Vodafone has announced they'll be updating all broadband and mobile phone contracts from 2nd July to a pounds and pence based annual price rise method.
Moving away from inflation-linked price rises, Vodafone broadband will go up by £3 per month, while mobile contracts will increase by £1.
The move follows BT and comes as Ofcom are in the process of consulting on banning inflation-linked mid-contract price rises.
Vodafone say they are moving away from inflation-linked price rises from 2nd July 2024 for new residential customers of their broadband and mobile services, as well as some small business customers.
Customers who take out a new contract, or re-contract with Vodafone, after 2nd July will see their broadband prices increase by £3 per month each April from April 2025, while mobile customers will see prices rise by £1 per month.
The change is meant to increase transparency and to give customers more clarity over what their annual price rise will be.
Vodafone have also made clear that annual price rises won't be applied to any customers registered as financially vulnerable, nor those on one of their social tariffs, including sub-brand VOXI For Now.
Ofcom, the industry regulator, is currently consulting on whether inflation-linked price rises should be banned, for the main reason that customers can't know at the time they take out a contract what the price rise will be, as inflation isn't always easy to predict.
One of the suggested alternatives is moving to a pounds and pence method instead, which is something BT is already using, and now Vodafone will be joining them. While Ofcom have yet to come to a final decision, moves by major providers like this will signal their suggestion is a workable one.

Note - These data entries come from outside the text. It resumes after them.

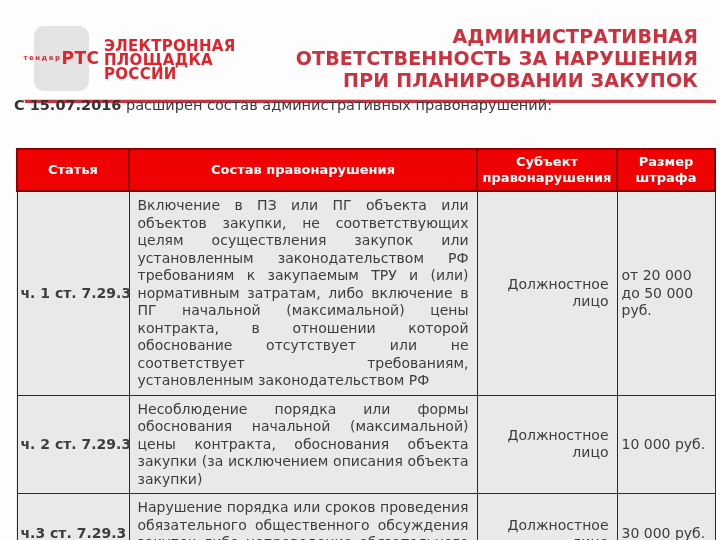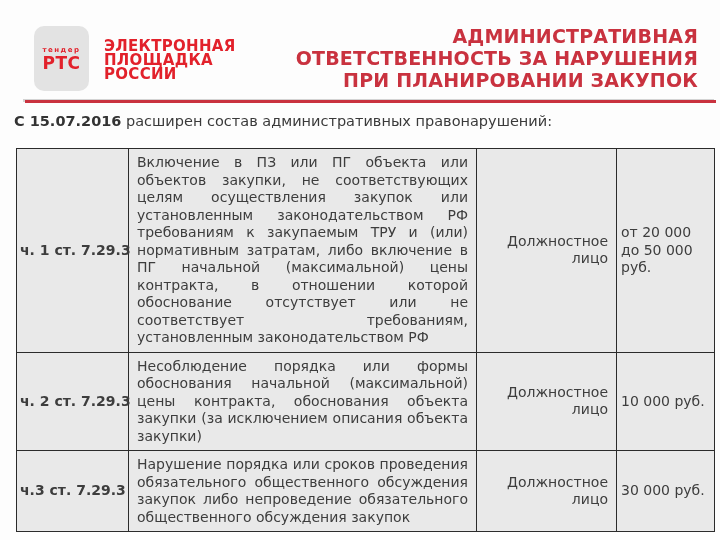--- a/index.html
+++ b/index.html
@@ -17,21 +17,21 @@
     font-family:"DejaVu Sans","Liberation Sans",sans-serif;
     background:#ffffff;
     color:var(--text);
   }
   .slide{position:relative;width:720px;height:540px;background:#fdfdfd;overflow:hidden;}
 
   
   .logo-badge{
     position:absolute;left:34px;top:26px;width:55px;height:65px;
     background:#e3e3e3;border-radius:10px;
-    display:flex;flex-direction:column;align-items:center;justify-content:center;
+    display:flex;flex-direction:row;align-items:center;justify-content:center;
   }
   .logo-tender{
     font-size:7px;font-weight:bold;color:var(--brand-red);
     letter-spacing:1.5px;text-transform:lowercase;margin-bottom:1px;
   }
   .logo-rts{
     font-size:17px;font-weight:bold;color:var(--brand-red);
     letter-spacing:0.5px;line-height:1;
   }
   .logo-tagline{
@@ -46,21 +46,21 @@
     line-height:22px;letter-spacing:0.2px;
   }
   .header-rule{
     position:absolute;left:25px;top:100px;width:691px;height:3px;
     background:var(--title-red);
     box-shadow:-2px -1px 0 rgba(160,160,160,.45);
   }
 
   
   .intro{
-    position:absolute;left:14px;top:113px;width:690px;
+    position:absolute;left:14px;top:97px;width:690px;
     font-size:14.5px;color:#3a3a3a;
   }
   .intro b{font-weight:bold;color:#333;}
 
   
   table.offenses{
     position:absolute;left:16px;top:148px;width:698px;
     border-collapse:collapse;table-layout:fixed;
     background:var(--row-bg);
   }
@@ -119,20 +119,26 @@
   <p class="intro"><b>С 15.07.2016</b><span> расширен состав административных правонарушений:</span></p>
 
   <table class="offenses">
     <colgroup>
       <col style="width:112px">
         <col style="width:348px">
         <col style="width:140px">
         <col style="width:98px">
     </colgroup>
     <tbody>
+        <tr class="r-head">
+      <th>Статья</th>
+      <th>Состав правонарушения</th>
+      <th>Субъект правонарушения</th>
+      <th>Размер штрафа</th>
+    </tr>
     <tr class="r1">
       <td class="article">ч. 1 ст. 7.29.3</td>
       <td class="offense">Включение в ПЗ или ПГ объекта или объектов закупки, не соответствующих целям осуществления закупок или установленным законодательством РФ требованиям к закупаемым ТРУ и (или) нормативным затратам, либо включение в ПГ начальной (максимальной) цены контракта, в отношении которой обоснование отсутствует или не соответствует требованиям, установленным законодательством РФ</td>
       <td class="subject">Должностное лицо</td>
       <td class="fine">от 20&nbsp;000 до 50&nbsp;000 руб.</td>
     </tr>
     <tr class="r2">
       <td class="article">ч. 2 ст. 7.29.3</td>
       <td class="offense">Несоблюдение порядка или формы обоснования начальной (максимальной) цены контракта, обоснования объекта закупки (за исключением описания объекта закупки)</td>
       <td class="subject">Должностное лицо</td>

BT's new pricing policy has been set to increase prices by £3 per month for broadband, and £1.50 for mobile contracts, which also applies to EE broadband and mobile, with out of allowance calling costs increasing by 5%.
While these price rise changes are more transparent and easier for customers to understand, they might not necessarily be better value - working out as more expensive now inflation is falling - and they give a slightly false impression of just how straightforward they really are.
While this isn't a new issue with annual price rises, a pounds and pence method still continues the problem that the time of year a contract is taken out changes its total cost, and also working out how many months come before the next April price rise, and how many come after, is slightly laborious when someone may just want to know how much a particular package is going to cost.
Let's take Vodafone broadband as an example and look at how the new pounds and pence price rise policy would apply to their Full Fibre 150 package.
This broadband plan has a 24-month term, and starts at £29 per month.
If a customer takes this package in July 2024, they'll get nine months at £29, then the price will go up by £3 to £32 for the next 12 months until April 2026, when it then increases again by £3 for the remaining 3 months of the minimum term:
That comes to a total cost over the length of the 24-month contract of £750. Yet if a customer took the contract out in say, November 2024, the cost would be £24 more:
So, taking the contract out on November costs a total of £774, £24 more, or an increase of 3.2%.
Of course, this issue still existed with inflation-linked price rises, but the point is, it's still an issue that hasn't been resolved by the pounds and pence method. Customers are also still required to work out the increases before knowing the true cost of what they're signing up for, which might not be straightforward for everyone.
In addition, if providers can say prices need to go up by £X amount each year, then they could simply do these workings for the total cost of the contract and charge customers a straightforward price that didn't change. In the first example, a contract costing £750 over 24 months could simply be charged at £31.25 per month instead.